The input: Begin

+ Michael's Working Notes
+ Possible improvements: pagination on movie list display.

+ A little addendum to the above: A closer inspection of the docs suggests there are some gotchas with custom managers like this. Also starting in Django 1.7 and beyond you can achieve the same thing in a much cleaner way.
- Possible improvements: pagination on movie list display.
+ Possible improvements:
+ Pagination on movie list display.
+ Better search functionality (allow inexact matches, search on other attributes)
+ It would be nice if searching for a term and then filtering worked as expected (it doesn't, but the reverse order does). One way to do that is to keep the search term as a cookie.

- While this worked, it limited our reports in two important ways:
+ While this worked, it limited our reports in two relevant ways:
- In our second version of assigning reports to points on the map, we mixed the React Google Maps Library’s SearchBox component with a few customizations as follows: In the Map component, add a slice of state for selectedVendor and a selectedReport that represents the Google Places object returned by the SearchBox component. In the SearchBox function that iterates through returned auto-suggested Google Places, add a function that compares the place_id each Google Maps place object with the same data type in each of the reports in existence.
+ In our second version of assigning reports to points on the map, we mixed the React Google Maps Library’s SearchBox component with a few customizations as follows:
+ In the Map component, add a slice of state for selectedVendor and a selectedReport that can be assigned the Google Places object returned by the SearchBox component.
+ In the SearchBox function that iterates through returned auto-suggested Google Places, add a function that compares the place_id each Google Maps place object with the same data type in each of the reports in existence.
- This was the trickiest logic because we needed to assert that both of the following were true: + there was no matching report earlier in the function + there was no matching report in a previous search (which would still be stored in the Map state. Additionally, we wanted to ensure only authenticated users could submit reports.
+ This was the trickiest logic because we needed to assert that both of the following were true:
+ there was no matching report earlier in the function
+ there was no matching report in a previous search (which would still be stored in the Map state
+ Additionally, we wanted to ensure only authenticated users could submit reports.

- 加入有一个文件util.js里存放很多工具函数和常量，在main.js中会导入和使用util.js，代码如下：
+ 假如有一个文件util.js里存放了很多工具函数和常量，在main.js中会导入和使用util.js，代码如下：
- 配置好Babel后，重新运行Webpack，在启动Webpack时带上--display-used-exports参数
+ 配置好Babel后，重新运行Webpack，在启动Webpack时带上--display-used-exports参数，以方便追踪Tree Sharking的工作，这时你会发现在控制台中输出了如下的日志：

The input: End

Your task —
Set the data above down again in full, exactly as it reads.

Written response —
+ Michael's Working Notes
+ Possible improvements: pagination on movie list display.

+ A little addendum to the above: A closer inspection of the docs suggests there are some gotchas with custom managers like this. Also starting in Django 1.7 and beyond you can achieve the same thing in a much cleaner way.
- Possible improvements: pagination on movie list display.
+ Possible improvements:
+ Pagination on movie list display.
+ Better search functionality (allow inexact matches, search on other attributes)
+ It would be nice if searching for a term and then filtering worked as expected (it doesn't, but the reverse order does). One way to do that is to keep the search term as a cookie.

- While this worked, it limited our reports in two important ways:
+ While this worked, it limited our reports in two relevant ways:
- In our second version of assigning reports to points on the map, we mixed the React Google Maps Library’s SearchBox component with a few customizations as follows: In the Map component, add a slice of state for selectedVendor and a selectedReport that represents the Google Places object returned by the SearchBox component. In the SearchBox function that iterates through returned auto-suggested Google Places, add a function that compares the place_id each Google Maps place object with the same data type in each of the reports in existence.
+ In our second version of assigning reports to points on the map, we mixed the React Google Maps Library’s SearchBox component with a few customizations as follows:
+ In the Map component, add a slice of state for selectedVendor and a selectedReport that can be assigned the Google Places object returned by the SearchBox component.
+ In the SearchBox function that iterates through returned auto-suggested Google Places, add a function that compares the place_id each Google Maps place object with the same data type in each of the reports in existence.
- This was the trickiest logic because we needed to assert that both of the following were true: + there was no matching report earlier in the function + there was no matching report in a previous search (which would still be stored in the Map state. Additionally, we wanted to ensure only authenticated users could submit reports.
+ This was the trickiest logic because we needed to assert that both of the following were true:
+ there was no matching report earlier in the function
+ there was no matching report in a previous search (which would still be stored in the Map state
+ Additionally, we wanted to ensure only authenticated users could submit reports.

- 加入有一个文件util.js里存放很多工具函数和常量，在main.js中会导入和使用util.js，代码如下：
+ 假如有一个文件util.js里存放了很多工具函数和常量，在main.js中会导入和使用util.js，代码如下：
- 配置好Babel后，重新运行Webpack，在启动Webpack时带上--display-used-exports参数
+ 配置好Babel后，重新运行Webpack，在启动Webpack时带上--display-used-exports参数，以方便追踪Tree Sharking的工作，这时你会发现在控制台中输出了如下的日志：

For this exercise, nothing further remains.